J'ai très longtemps habité près d'un pont SNCF, tout au nord de Paris. Un pont très noir, qui tremblait au passage des trains de marchandises, un pont que j'aimais. Comment pouvait-on aimer un tel amas de ferraille, lui trouver un quelconque charme ? Sans aucun doute, je devais être le seul dans ce cas.
Pourquoi vous parle-je de ça ? Simplement parce que c'est à peu près à cette époque que j'ai fait la connaissance des pourpres. Enfin, faire connaissance
c'est beaucoup dire vu que je ne les ai jamais vus. Simplement une succession de messages, de signes, d'énigmes par toujours faciles à résoudre que je découvrais dans ma boite aux lettres ou dans mon cartable le matin et puis un beau matin de printemps il y a eu ce coffre pourpre dans le coin de ce meublé humide où je logeais à ce moment.
Ça fait maintenant trois ans qu'ils me proposent des expériences grâce au coffre. De temps en temps il se met à pulser de cette couleur pourpre qui donne l'impression qu'un néon clignote doucement au dehors. Ce n'est jamais régulier, parfois deux ou trois fois dans la semaine, parfois rien pendant plus de dix jours. Je n'ai pas remarqué de cycle particulier. Seulement à chaque fois, six heures plus tard, je trouve quelque chose dedans.
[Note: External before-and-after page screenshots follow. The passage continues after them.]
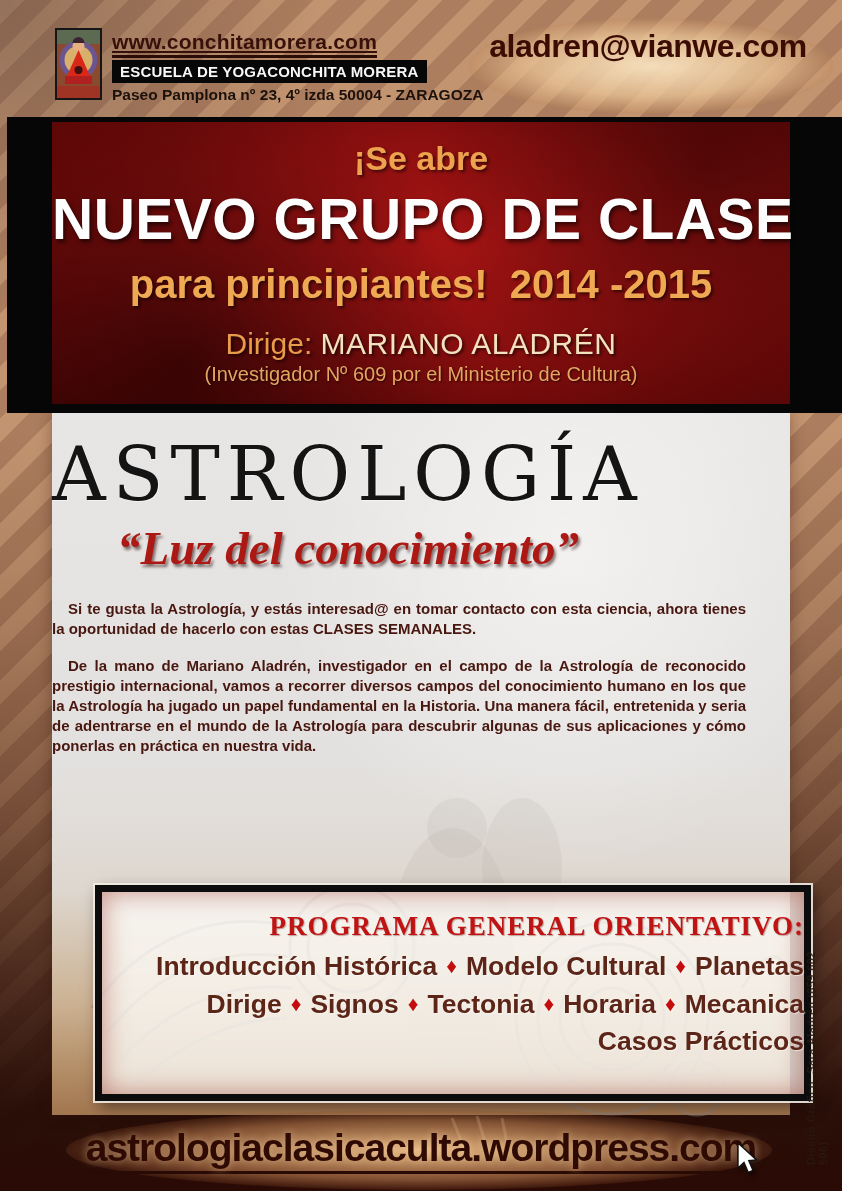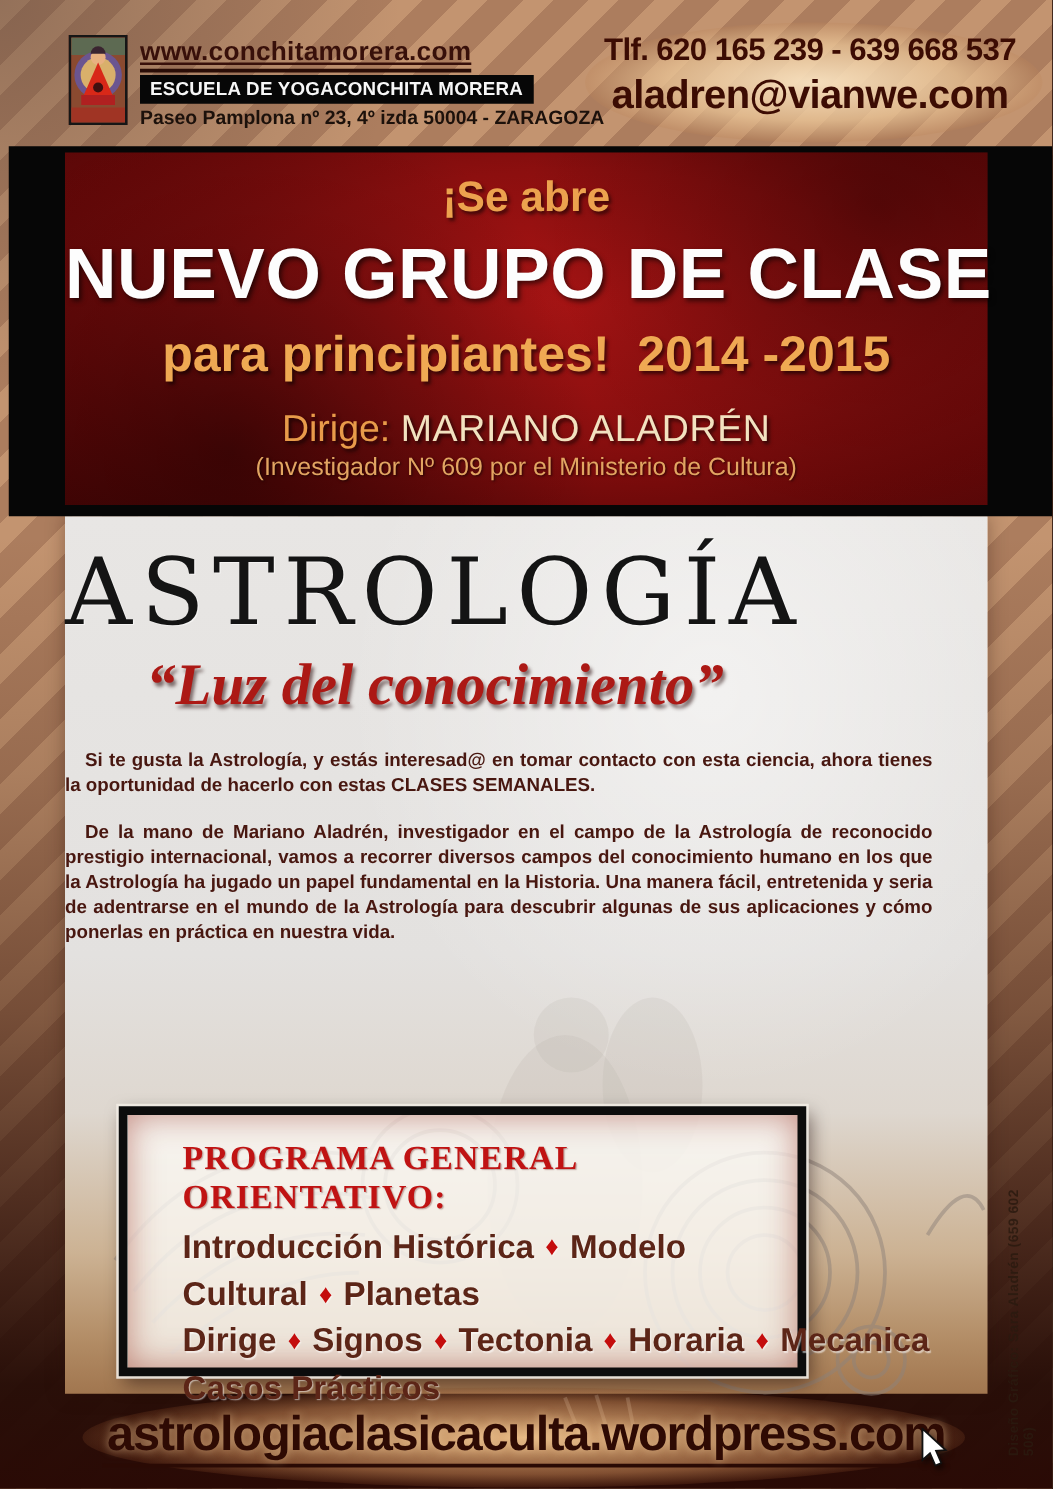--- a/index.html
+++ b/index.html
@@ -68,25 +68,24 @@
   }
   .subtitle{
     margin-top:4px;font-family:"Liberation Serif",serif;font-style:italic;font-weight:bold;
     font-size:47px;color:#ac1915;text-shadow:2px 3px 3px rgba(40,10,10,0.55);
   }
   .body-text{width:694px;margin:24px auto 0;text-align:justify;font-weight:bold;
     font-size:15px;line-height:1.33;color:#481710;}
   .body-text p{margin:0 0 17px 0;text-indent:16px;}
   
   .program-box{
-    position:absolute;left:95px;top:885px;width:550px;height:216px;z-index:4;box-sizing:border-box;
-    border:7px solid #0c0c0c;background:rgba(253,251,248,0.8);text-align:left;
+    position:absolute;left:95px;top:885px;width:716px;height:216px;z-index:4;box-sizing:border-box;
+    border:7px solid #0c0c0c;background:rgba(253,251,248,0.8);text-align:right;
     box-shadow:0 0 0 2px rgba(242,236,228,0.9), 4px 6px 14px rgba(25,8,5,0.55),
       inset 0 0 26px rgba(150,40,25,0.5);
-    padding-left:44px;
   }
   .program-title{
     margin-top:19px;font-family:"Liberation Serif",serif;font-weight:bold;font-size:27px;
     color:#c01313;letter-spacing:1px;text-shadow:1px 1px 1px rgba(90,15,10,0.35);
   }
   .program-items{margin-top:6px;font-weight:bold;font-size:26.5px;color:#5c2517;line-height:1.42;
     text-shadow:1px 1px 1px rgba(255,255,255,0.55);}
   .diamond{color:#c40d0d;font-size:21px;margin:0 9px;vertical-align:2px;}
   
   .url-glow{
@@ -126,21 +125,20 @@
         <rect x="8" y="46" width="27" height="8" fill="#b02020"></rect>
         <circle cx="21.5" cy="40" r="4" fill="#401010"></circle>
         <rect x="0" y="56" width="43" height="12" fill="#a03424"></rect>
       </svg>
     </div>
     <a class="site-link" href="#">www.conchitamorera.com</a>
     <div class="school-bar">ESCUELA DE YOGACONCHITA MORERA</div>
     <div class="address">Paseo Pamplona nº 23, 4º izda 50004 - ZARAGOZA</div>
     <div class="contact-glow"></div>
     <div class="contact">
-      <div class="phone">Tlf. 620 165 239 - 639 668 537</div>
       <div class="email">aladren@vianwe.com</div>
     </div>
   </div>
 
   <div class="red-section">
     <div class="red-inner">
       <div class="se-abre">¡Se abre</div>
       <div class="big-line">NUEVO GRUPO DE CLASE</div>
       <div class="principiantes">para principiantes!  2014 -2015</div>
       <div class="dirige-line">

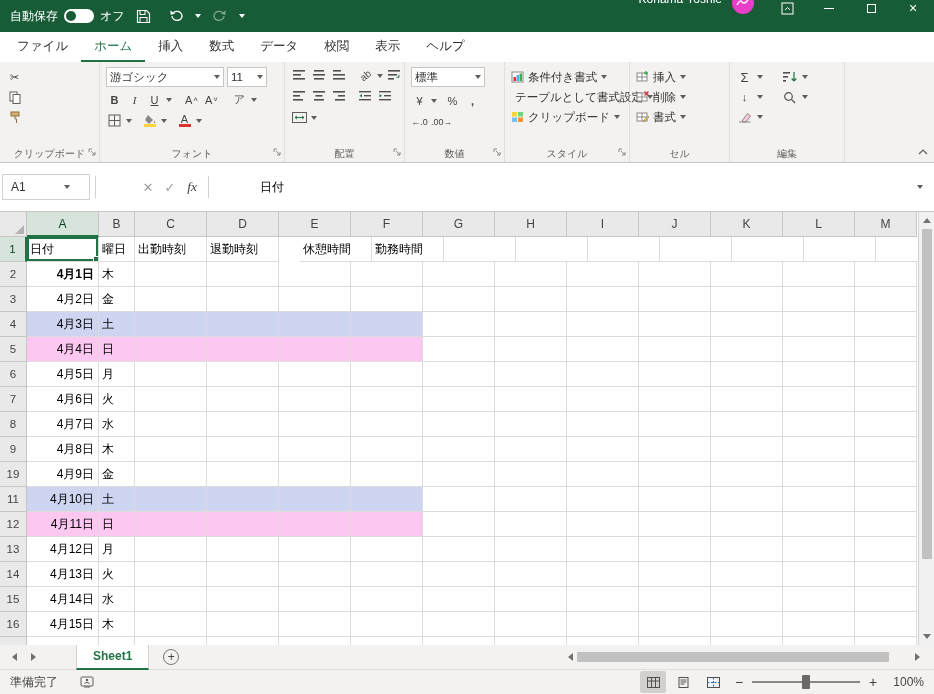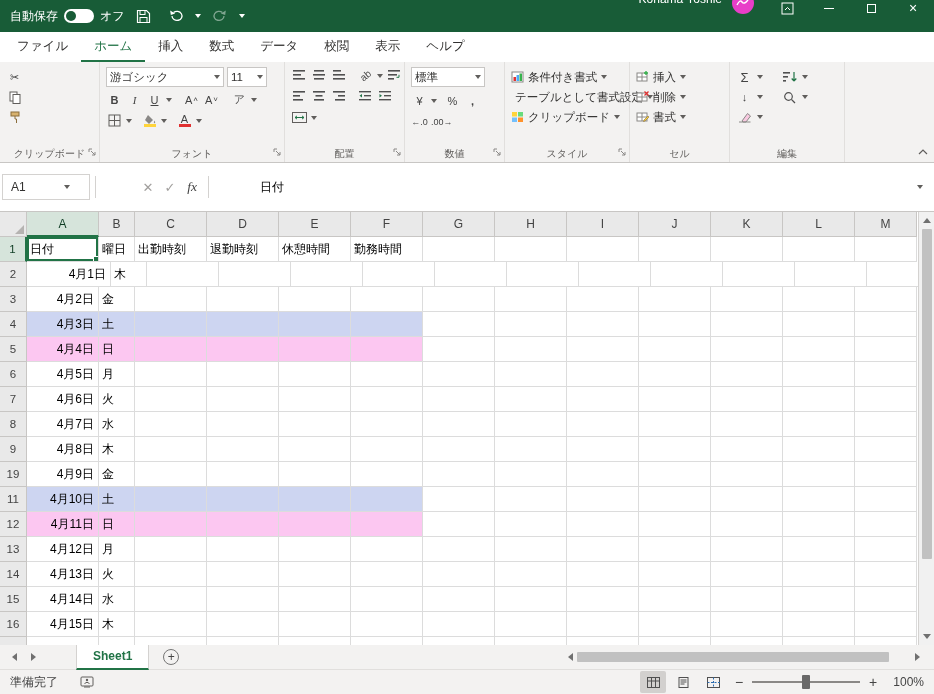--- a/index.html
+++ b/index.html
@@ -516,33 +516,33 @@
         <div class="col-header" style="width: 72px;">K</div>
         <div class="col-header" style="width: 72px;">L</div>
         <div class="col-header" style="width: 62px;">M</div>
       </div>
       <div class="grid-row">
         <div class="row-header sel">1</div>
         <div class="cell hdr-cell selected-cell" style="width: 72px;">日付<div class="fill-handle"></div></div>
         <div class="cell hdr-cell" style="width: 36px;">曜日</div>
         <div class="cell hdr-cell" style="width: 72px;">出勤時刻</div>
         <div class="cell hdr-cell" style="width: 72px;">退勤時刻</div>
-        <div class="cell hdr-cell" style="width: 72px;">休憩時間</div>
+        <div class="cell hdr-cell" style="width: 72px; margin-left: 21px;">休憩時間</div>
         <div class="cell hdr-cell" style="width: 72px;">勤務時間</div>
         <div class="cell hdr-cell" style="width: 72px;"></div>
         <div class="cell hdr-cell" style="width: 72px;"></div>
         <div class="cell hdr-cell" style="width: 72px;"></div>
         <div class="cell hdr-cell" style="width: 72px;"></div>
         <div class="cell hdr-cell" style="width: 72px;"></div>
         <div class="cell hdr-cell" style="width: 72px;"></div>
         <div class="cell hdr-cell" style="width: 62px;"></div>
       </div>
       <div class="grid-row">
         <div class="row-header">2</div>
-        <div class="cell date-cell" style="width: 84px;">4月1日</div>
+        <div class="cell date-cell" style="width: 72px; font-weight: bold;">4月1日</div>
         <div class="cell day-cell" style="width: 36px;">木</div>
         <div class="cell" style="width: 72px;"></div>
         <div class="cell" style="width: 72px;"></div>
         <div class="cell" style="width: 72px;"></div>
         <div class="cell" style="width: 72px;"></div>
         <div class="cell" style="width: 72px;"></div>
         <div class="cell" style="width: 72px;"></div>
         <div class="cell" style="width: 72px;"></div>
         <div class="cell" style="width: 72px;"></div>
         <div class="cell" style="width: 72px;"></div>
Je me souviens du premier test. Il s'agissait d'un questionnaire écrit en espéranto — j'y ai passé deux jours uniquement pour le traduire — sur ma vie courante et sur celle des rats d'égouts. J'ai répondu sincèrement et en français, en me demandant quelle pouvait être la relation entre moi et ses rongeurs des villes. Je l'ai remis, un peu raturé et froissé, dans le coffre. Le lendemain il n'était plus là. Le coffre est resté vide pendant une semaine. Puis j'ai eu droit à quelques gadgets pendant quelques mois, comme celui qui ''coupait'' les sons. Je l'aimais bien celui-là, je l'aurais bien gardé pour moi. D'ailleurs j'aurais peut-être du le faire, mais je ne sais pas du tout comment ils auraient réagi. Dans le doute j'ai préféré le remettre.
Ça dure donc depuis quelques années et je ne sais toujours pas comment ils sont, comment ils font. Je me lève tout les matins et mon premier réflexe est d'ouvrir le coffre, pour vérifier son contenu. Je garde ça pour moi, avec le sentiment un peu grisant d'avoir été choisi, d'être un élu. Si ça se trouve nous sommes des milliers, si ça se trouve je suis le seul. Je préfère imaginer que je suis le seul. Alors je fais ce que j'estime nécessaire pour le rester. Je n'en parle pas, sauf pour écrire dans mon journal mes impressions. Au cas où, on ne sait jamais.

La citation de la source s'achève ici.